Med Wieku Rozwoj 2002 Jul-Sep;6(3):193-202
Klinika Pediatrii, Instytut Matki i Dziecka, 01-211Warszawa, ul. Kasprzaka 17a, Poland.
Atypical phenylketonuria is the consequence of the deficiency of tetrahydrobiopterin (BH4) - cofactor of phenylalanine hydroxylation. The type of the disease depends on the metabolic defect of synthesis or regeneration of the cofactor. The secondary deficiency of neurotransmitters - dopamine and serotonin is the reason of very severe clinical course and brain damage. Ten cases of atypical phenylketonuria are presented: 8 of the defect of 6-pyrogronyl-tetrahydropterin synthase, 1 of dihydropteridine reductase, 1 of GTP cyclohydrolase. In 7 cases the diagnosis was confirmed by molecular studies. The age of the children at the time of diagnosis was from 3 weeks to 7 years. In 8 children pharmacological treatment was implemented without limitation of dietary intake of phenylalanine.
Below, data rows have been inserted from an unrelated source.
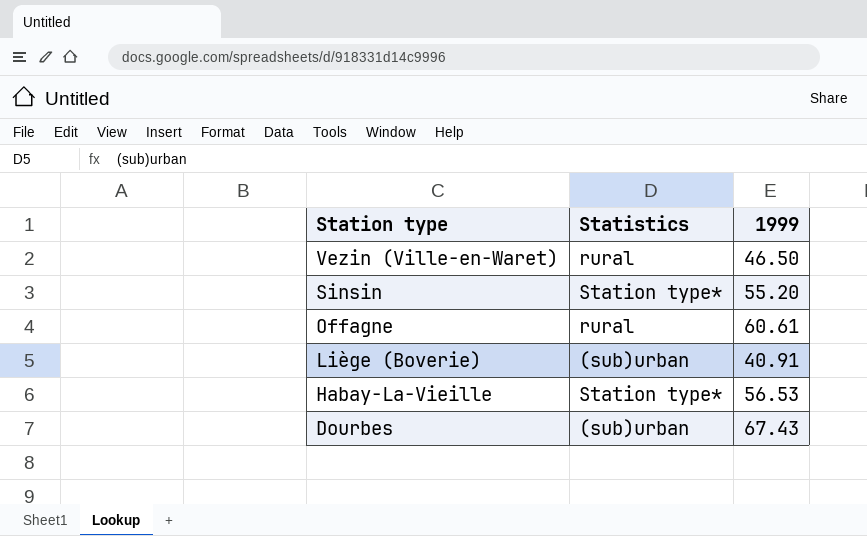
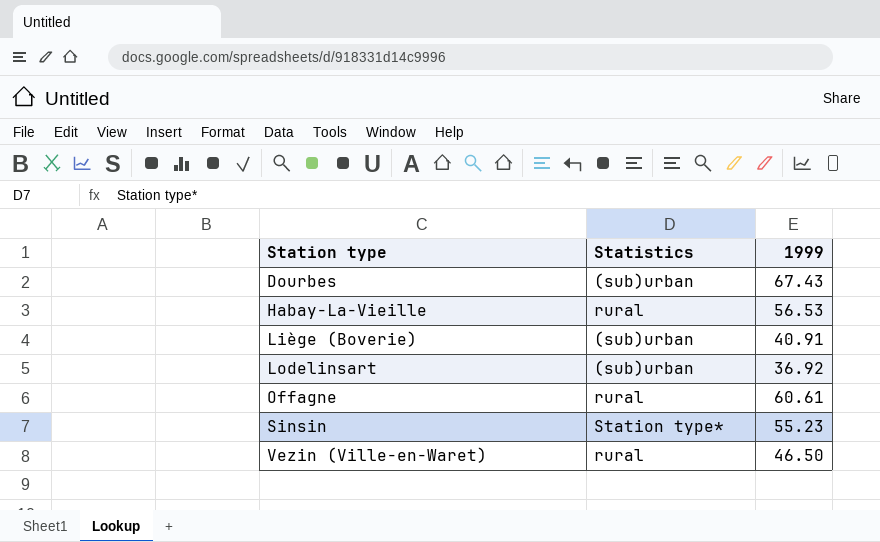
row order: Station type descending -> Station type ascending
Habay-La-Vieille | Statistics: Station type* -> rural
row Lodelinsart: none -> (sub)urban | 36.92
Sinsin | 1999: 55.20 -> 55.23

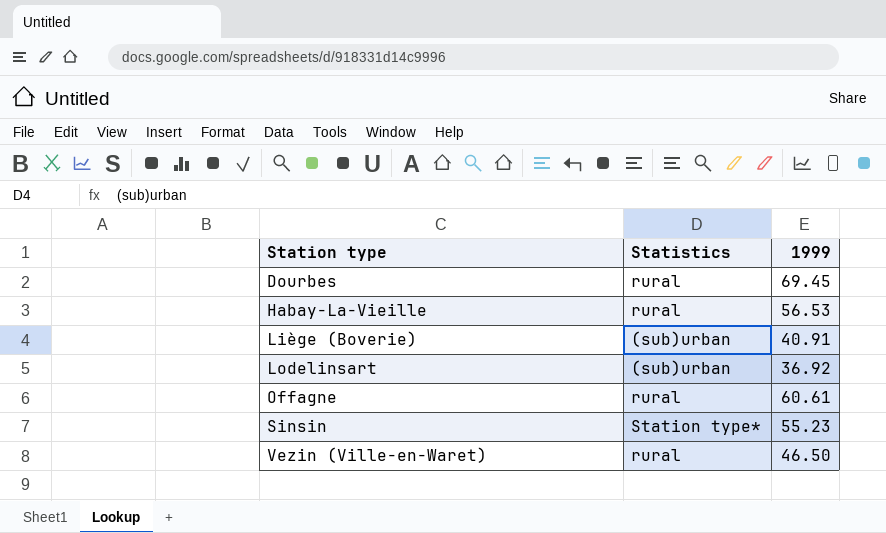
Dourbes | Statistics: (sub)urban -> rural
Dourbes | 1999: 67.43 -> 69.45

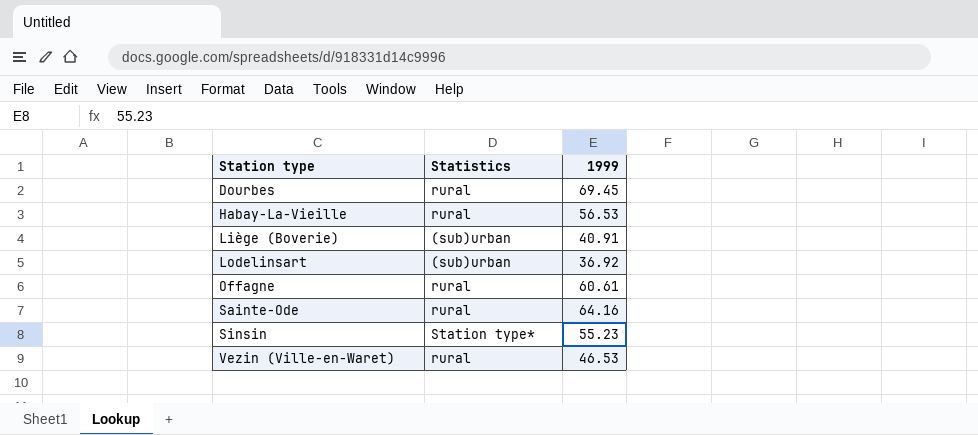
row Sainte-Ode: none -> rural | 64.16
Vezin (Ville-en-Waret) | 1999: 46.50 -> 46.53

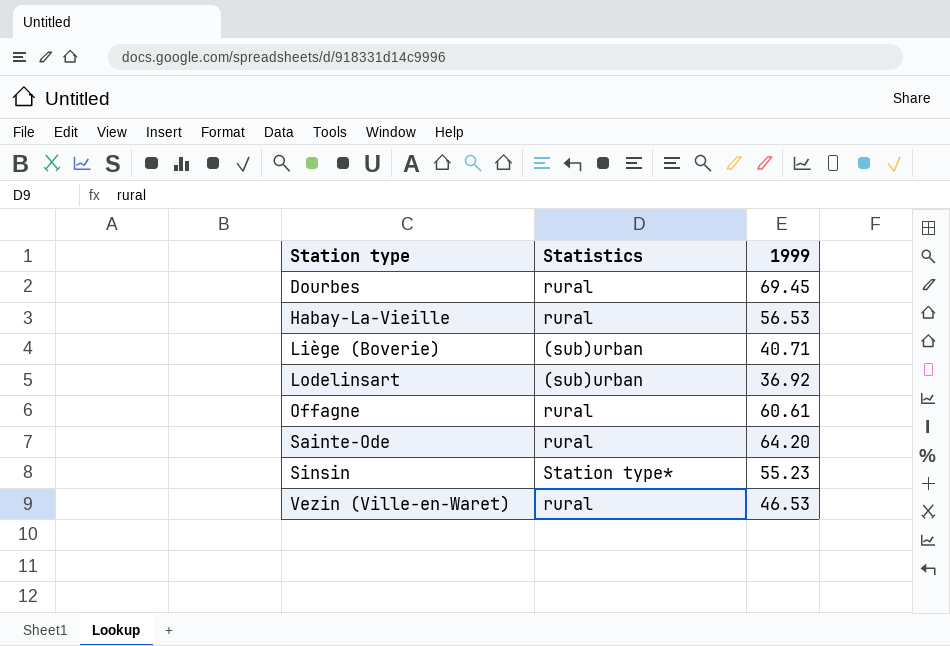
Liège (Boverie) | 1999: 40.91 -> 40.71
Sainte-Ode | 1999: 64.16 -> 64.20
Treatment period was from 9 months to 18.5 years. Treatment effectiveness is differentiated and independent of the age of diagnosis. Physical development in all but one patient is retarded and in all of them microcephaly is present. After treatment, mental development scores in 6 cases improved evidently (in 2 - up to normal values, in 4 - close to normal). No improvement was achieved in 2 cases (brothers). Detailed analysis of the clinical course in patients with similar age of diagnosis and start of treatment and with identical genotypes revealed significant differences in clinical course and treatment effectiveness. No explanation for this fact has been found.